Study Guide: Iterators

Instructions

This is a study guide with links to past lectures, assignments, and handouts, as well as additional practice problems to assist you in learning the concepts.

Assignments

Important: For solutions to these assignments once they have been released, see the main website

Handouts

Lectures

Readings

Guides

Iteration

Iterators generalize a common pattern in computation. Often, we want to get all the values from a compound value like the list ['c', 's', '6', '1', 'a'].

We can write a program that prints the values in the list with a while loop.

lst = ['c', 's', '6', '1', 'a']
i = 0
while i < len(lst):
    value = lst[i]
    i += 1
    print(value)

Or, as we've seen before as well, a for loop.

lst = ['c', 's', '6', '1', 'a']
for value in lst:
    print(value)

The for loop has the advantage of being much more compact and easy to read as we no longer need to keep track of the index as we iterate through the list.

If we think of the two bits of code above as being equivalent, we can see that the for loop actually hides a lot of complexity for us. It is somehow able to initialize the starting index, i = 0, then check the length of the list to determine whether we've stepped past the list's bounds, and moving the index forward while assign the next value in the list.

What's more, the for loop can event iterate over other sequence types too, like dictionaries and strings, not just lists.

>>> for key in {1: 'first value', 2: 'second value'}:
...     print(key)
...
1
2
>>> for character in 'cs61a':
...     print(character)
...
c
s
6
1
a

Iteration Abstraction

We can think of iterating with a for loop as a kind of abstraction. We don't really need to know how to index into a list, dictionary, or string to for loop over their values because the for loop hides the exact implementation details from us. It's also a generalization: we can store our data in any sequence type and iterate over it using the same for loop without having to worry too much about the underlying implementation.

But the for loop, like the Python interpreter, is not magic. We'd like to understand how this structure works.

Iterators

In Python, iterators are the objects which help implement for loops. In the list example, iterators do the entire job of knowing where to start the iteration, checking to see if there are any more elements in the list, and moving the index forward while returning the next value.

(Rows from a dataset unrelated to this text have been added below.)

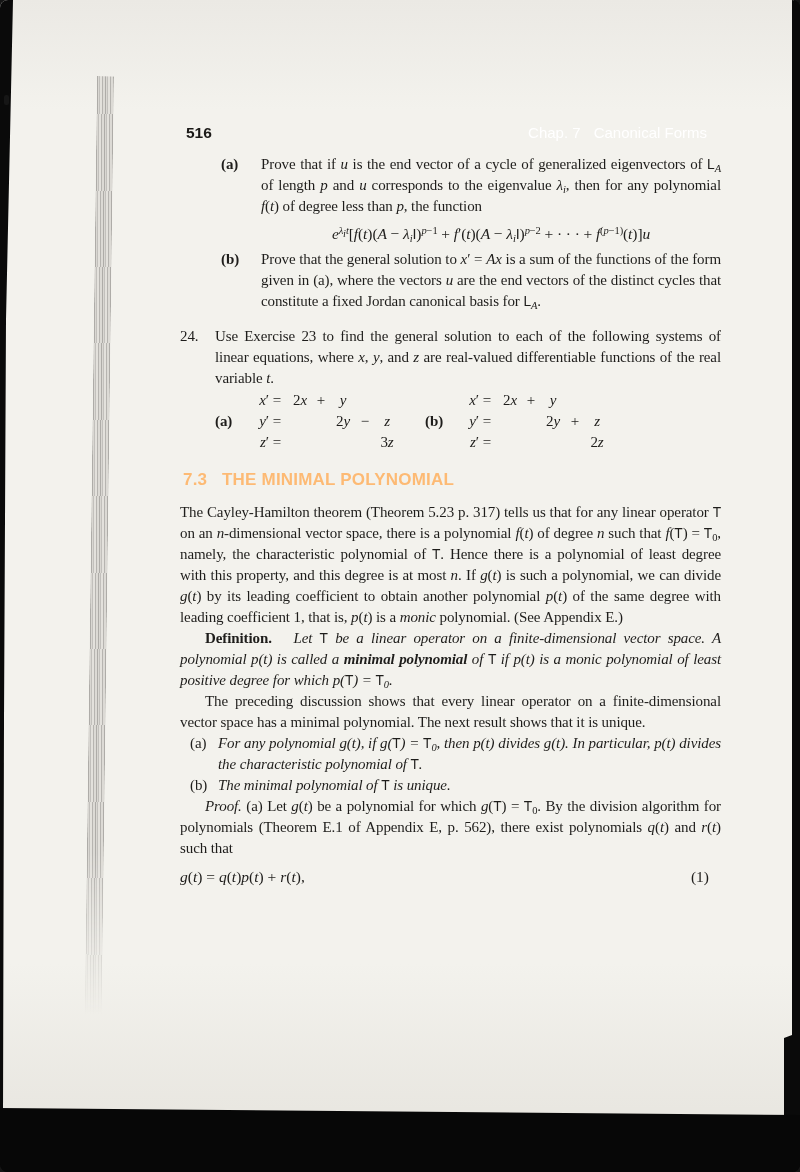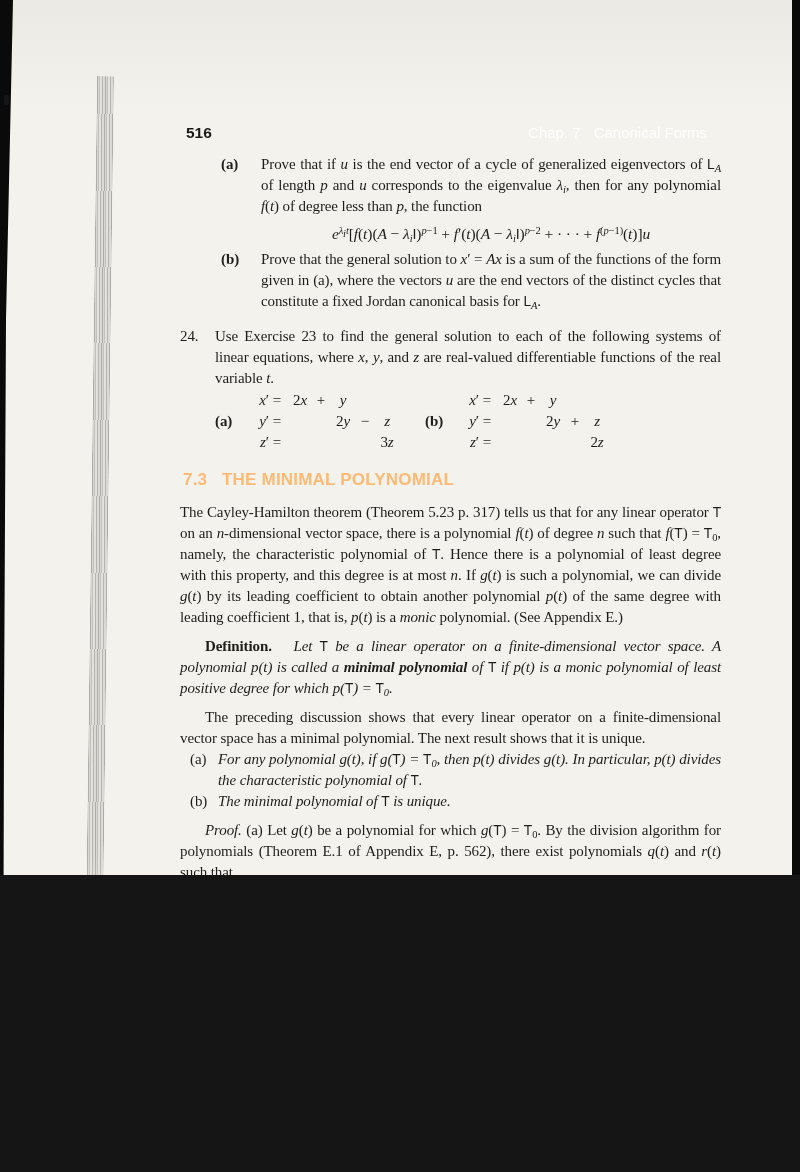--- a/index.html
+++ b/index.html
@@ -3,8 +3,8 @@
 <meta charset="utf-8">
 <style>
   html,body{margin:0;padding:0;background:#151515;}
-  .canvas{position:relative;width:800px;height:875px;background:#0a0a0a;overflow:hidden;
-          font-family:"Liberation Serif",serif;color:#1e1d1b;}
+  .canvas{position:relative;width:800px;height:1172px;background:#0a0a0a;overflow:hidden;
+          font-family:"Liberation Serif",serif;color:#1e1d1b;border-radius:8px;}
   .paper{position:absolute;left:0;top:0;width:794px;height:1120px;
          background:linear-gradient(180deg,#ebe9e4 0,#f3f2ed 110px,#f3f2ed 86%,#e9e7e1 99%);}
   

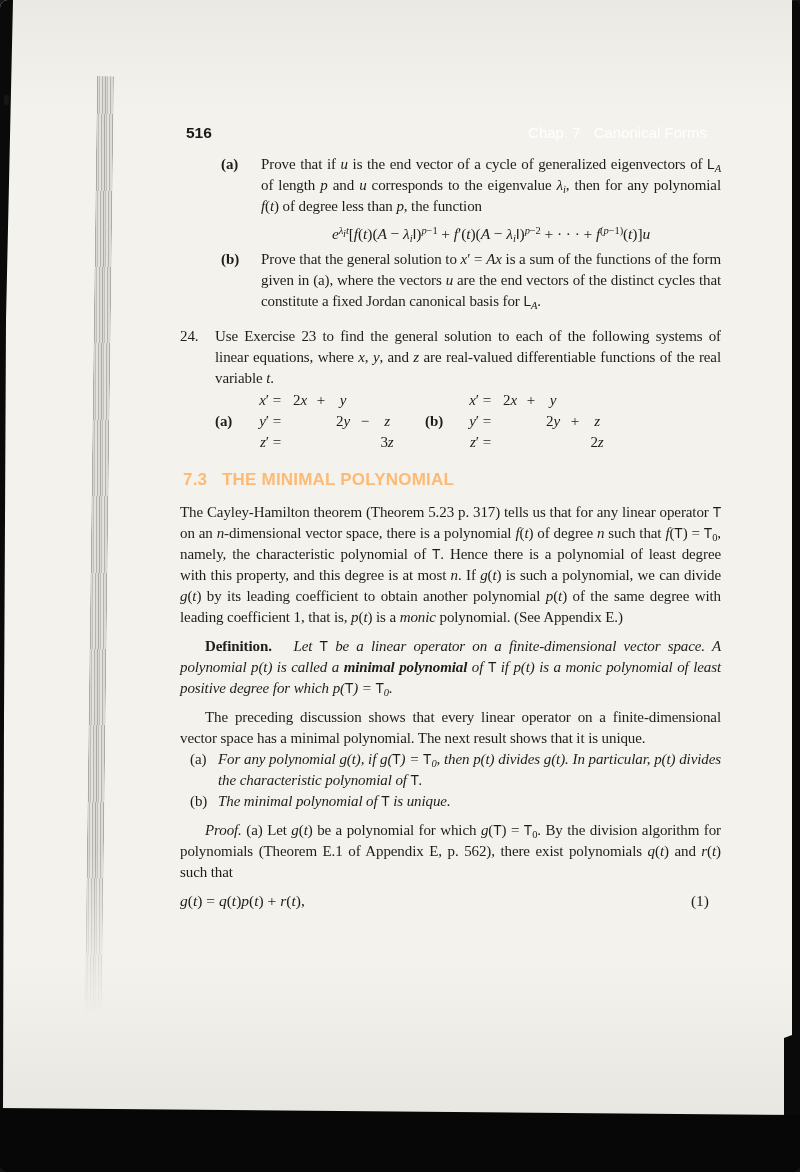--- a/index.html
+++ b/index.html
@@ -48,7 +48,7 @@
   .section-head{display:flex;margin-top:17px;font:700 17px "Liberation Sans",sans-serif;
                 letter-spacing:0.2px;color:#fdba74;}
   .sec-num{width:39px;padding-left:3px;flex:none;}
-  .para{margin-top:8px;}
+  .para{}
   .indent{text-indent:25px;}
   .thm-item{display:flex;}
   .thm-label{width:28px;padding-left:10px;flex:none;}

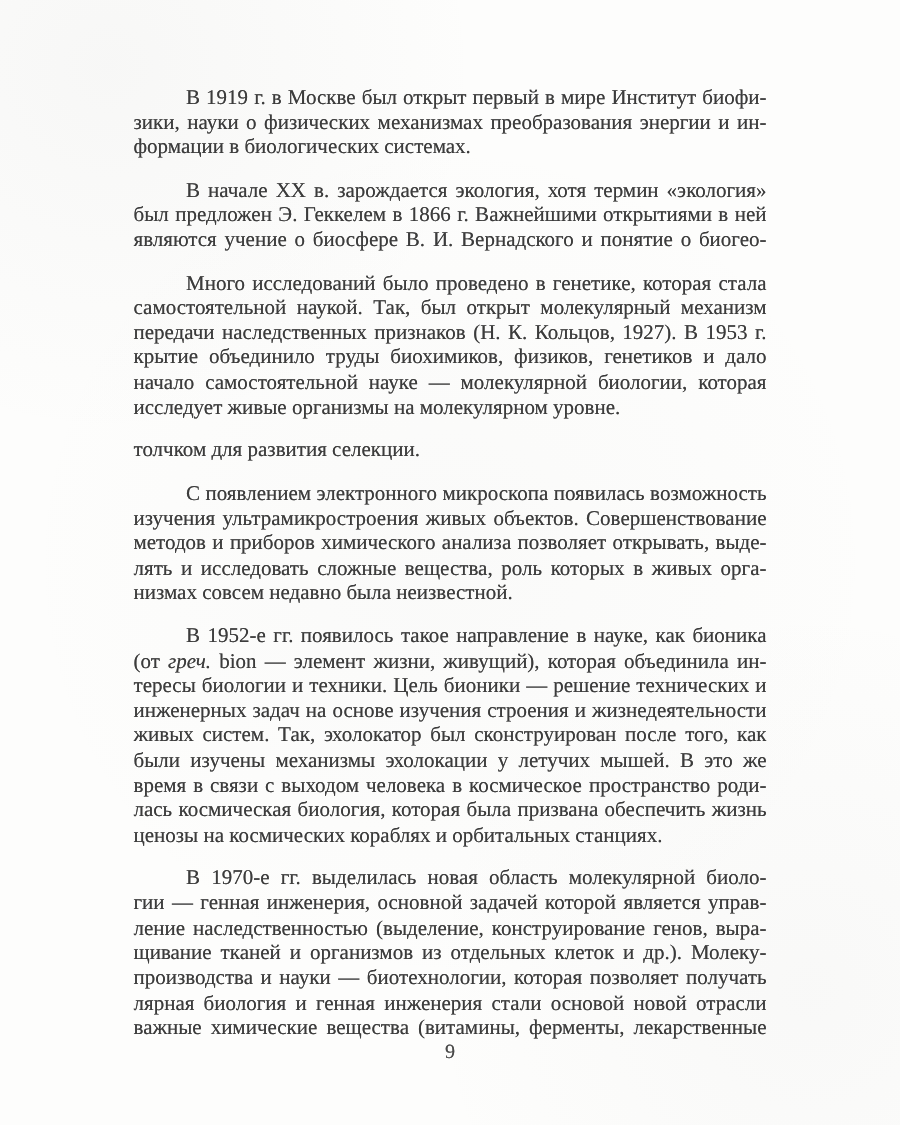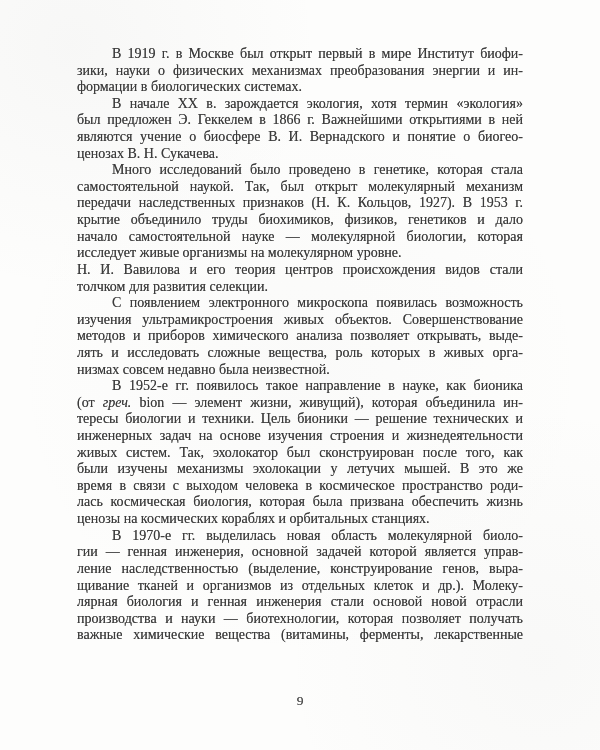--- a/index.html
+++ b/index.html
@@ -30,7 +30,7 @@
     width: 446px;
   }
   .paragraph {
-    margin: 0;
+    margin: 12px;
     padding: 0;
   }
   .line {

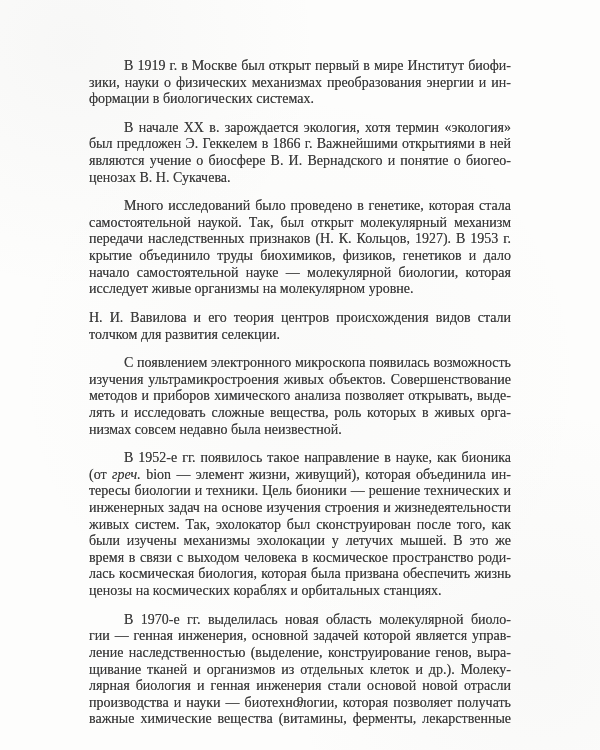--- a/index.html
+++ b/index.html
@@ -80,7 +80,6 @@
         <div class="line first">В начале XX в. зарождается экология, хотя термин «экология»</div>
         <div class="line">был предложен Э. Геккелем в 1866 г. Важнейшими открытиями в ней</div>
         <div class="line">являются учение о биосфере В. И. Вернадского и понятие о биогео-</div>
-        <div class="line last">ценозах В. Н. Сукачева.</div>
       </div>
       <div class="paragraph">
         <div class="line first">Много исследований было проведено в генетике, которая стала</div>

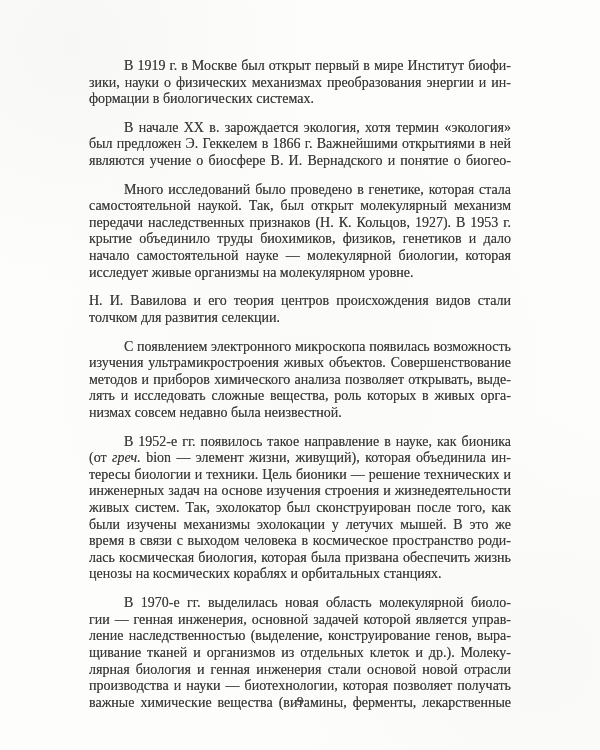--- a/index.html
+++ b/index.html
@@ -90,7 +90,6 @@
         <div class="line last">исследует живые организмы на молекулярном уровне.</div>
       </div>
       <div class="paragraph">
-        <div class="line">Н. И. Вавилова и его теория центров происхождения видов стали</div>
         <div class="line last">толчком для развития селекции.</div>
       </div>
       <div class="paragraph">

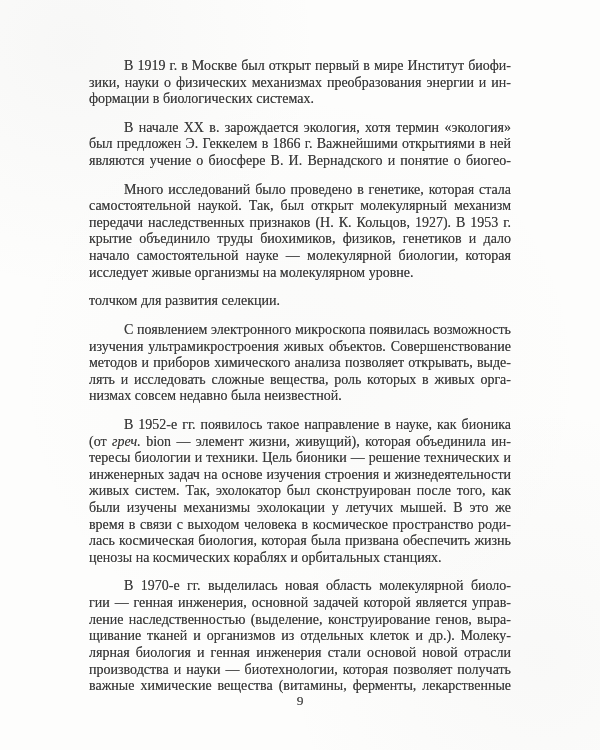--- a/index.html
+++ b/index.html
@@ -115,8 +115,8 @@
         <div class="line">гии — генная инженерия, основной задачей которой является управ-</div>
         <div class="line">ление наследственностью (выделение, конструирование генов, выра-</div>
         <div class="line">щивание тканей и организмов из отдельных клеток и др.). Молеку-</div>
+        <div class="line">производства и науки — биотехнологии, которая позволяет получать</div>
         <div class="line">лярная биология и генная инженерия стали основой новой отрасли</div>
-        <div class="line">производства и науки — биотехнологии, которая позволяет получать</div>
         <div class="line">важные химические вещества (витамины, ферменты, лекарственные</div>
       </div>
     </div>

Iterators do all of this work in a magic method called __next__. Given an iterator, we can ask for its next value by calling the built-in next function on it, which really just invokes the __next__ method in the iterator.

Iterables

The example of a list iterator only makes sense in the context of the underlying list of values. But we often work with structures that aren't just lists: we could work with dictionaries and strings as well. These structures are more generally categorized as iterables because they can be iterated over.

Iterables have an __iter__ method which we can call with the built-in iter function to return an iterator.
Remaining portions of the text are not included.